> [Exercise goal]
Output each record verbatim, with pictures left out.

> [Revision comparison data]
^^^^^^^^
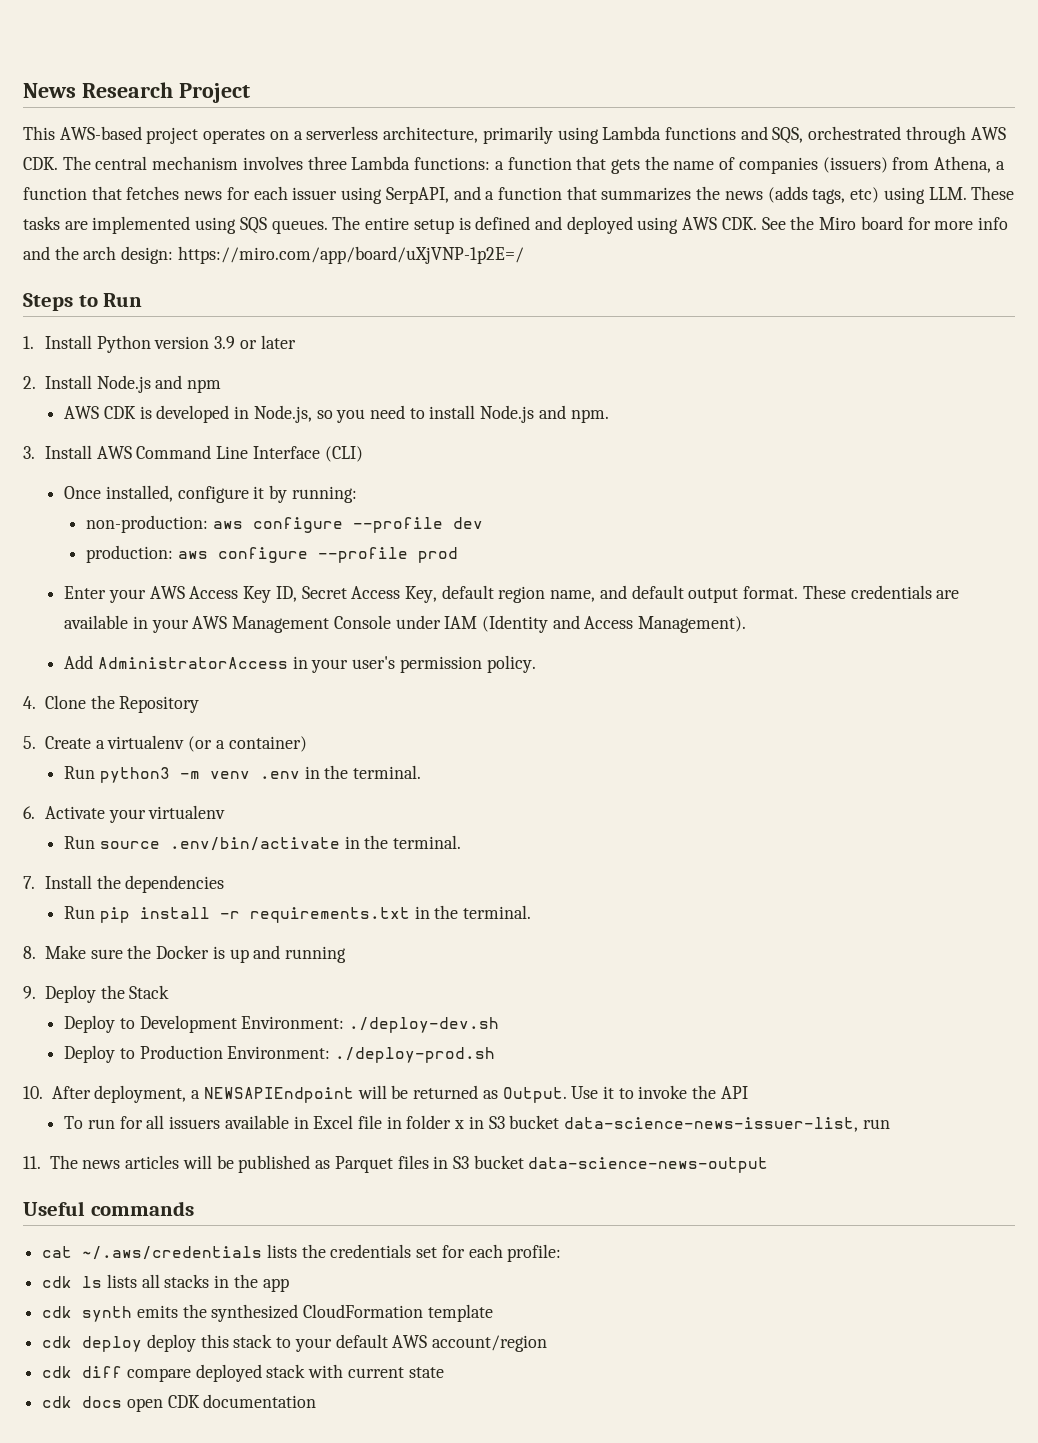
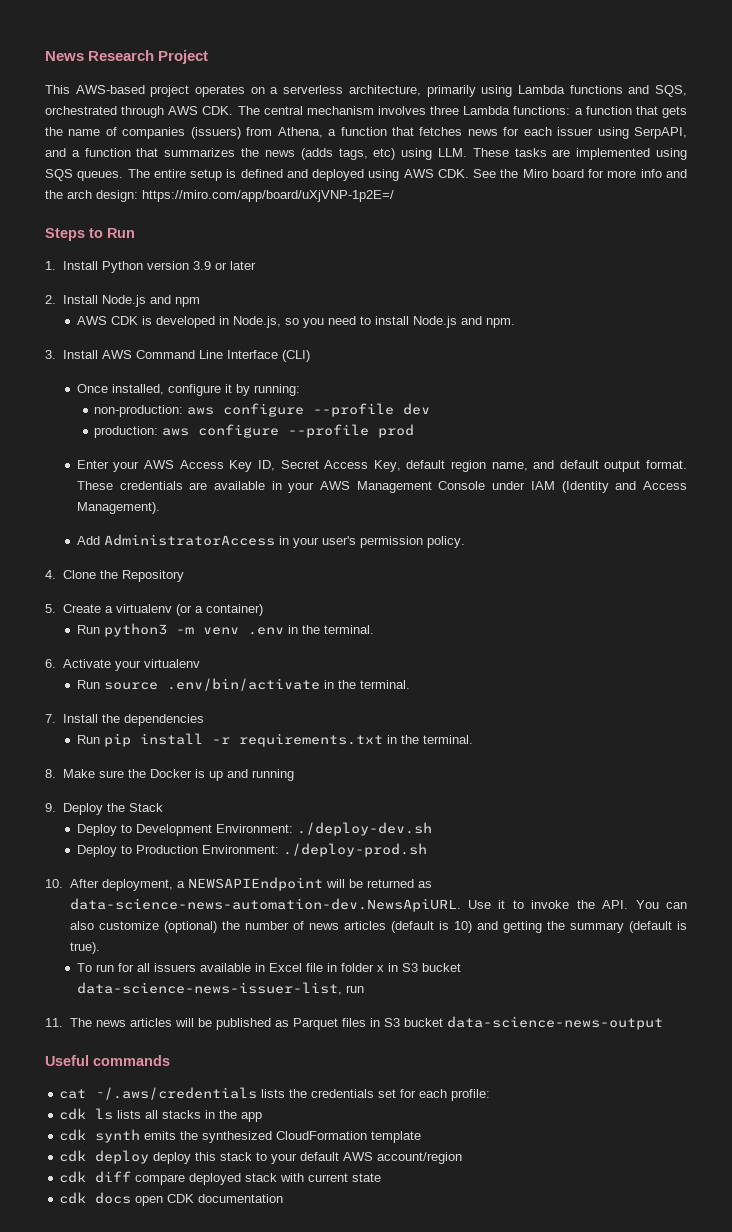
- 10. After deployment, a NEWSAPIEndpoint will be returned as Output. Use it to invoke the API
+ 10. After deployment, a NEWSAPIEndpoint will be returned as data-science-news-automation-dev.NewsApiURL. Use it to invoke the API. You can also customize (optional) the number of news articles (default is 10) and getting the summary (default is true).

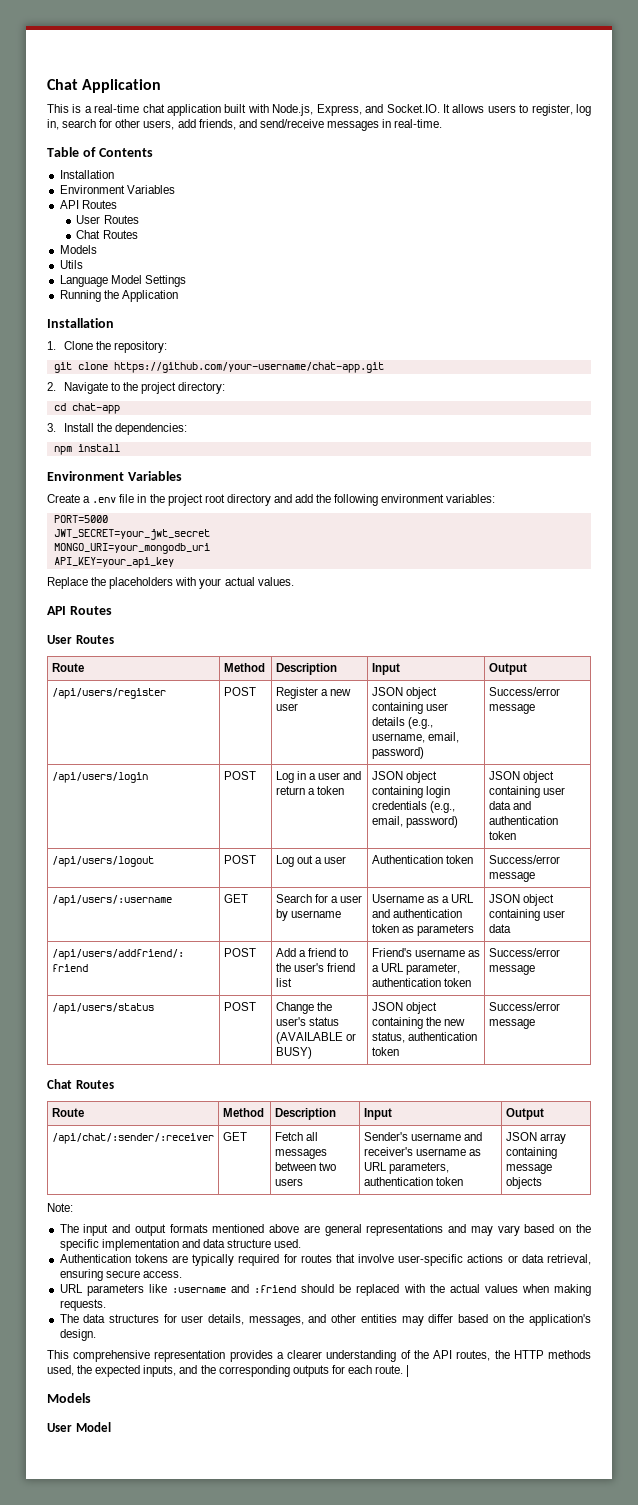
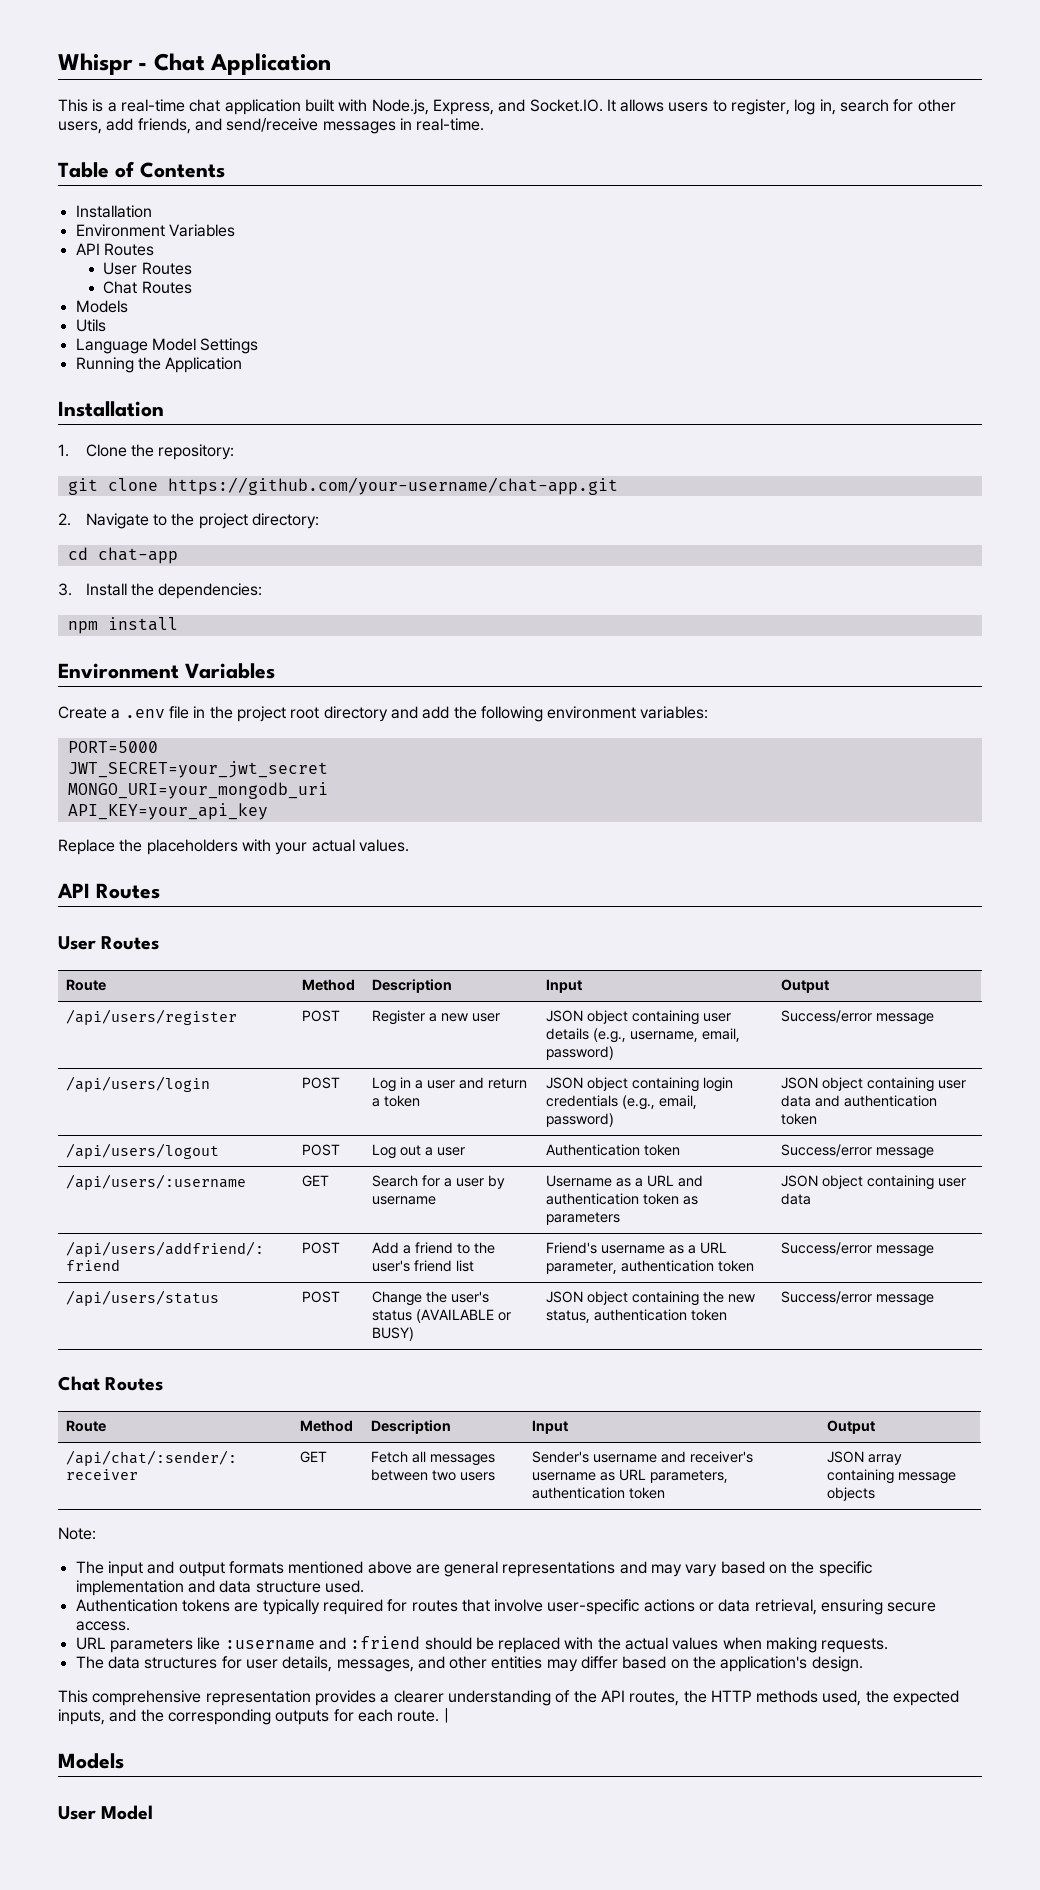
- Chat Application
+ Whispr - Chat Application

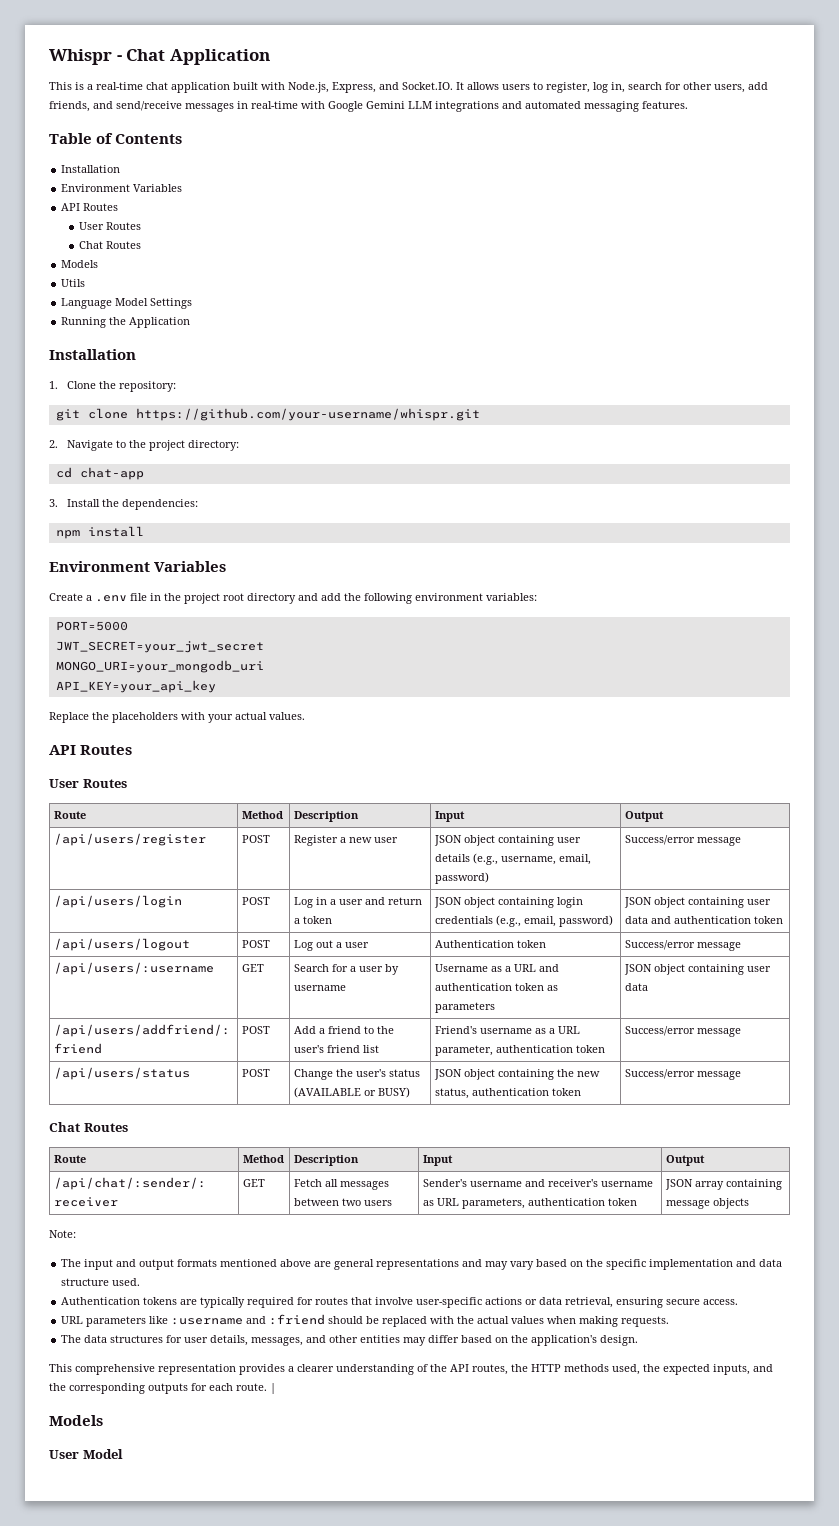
- This is a real-time chat application built with Node.js, Express, and Socket.IO. It allows users to register, log in, search for other users, add friends, and send/receive messages in real-time.
+ This is a real-time chat application built with Node.js, Express, and Socket.IO. It allows users to register, log in, search for other users, add friends, and send/receive messages in real-time with Google Gemini LLM integrations and automated messaging features.
- git clone https://github.com/your-username/chat-app.git
+ git clone https://github.com/your-username/whispr.git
^^^^^^^^
> [Solution to the problem]
- 10. After deployment, a NEWSAPIEndpoint will be returned as Output. Use it to invoke the API
+ 10. After deployment, a NEWSAPIEndpoint will be returned as data-science-news-automation-dev.NewsApiURL. Use it to invoke the API. You can also customize (optional) the number of news articles (default is 10) and getting the summary (default is true).

- Chat Application
+ Whispr - Chat Application

- This is a real-time chat application built with Node.js, Express, and Socket.IO. It allows users to register, log in, search for other users, add friends, and send/receive messages in real-time.
+ This is a real-time chat application built with Node.js, Express, and Socket.IO. It allows users to register, log in, search for other users, add friends, and send/receive messages in real-time with Google Gemini LLM integrations and automated messaging features.
- git clone https://github.com/your-username/chat-app.git
+ git clone https://github.com/your-username/whispr.git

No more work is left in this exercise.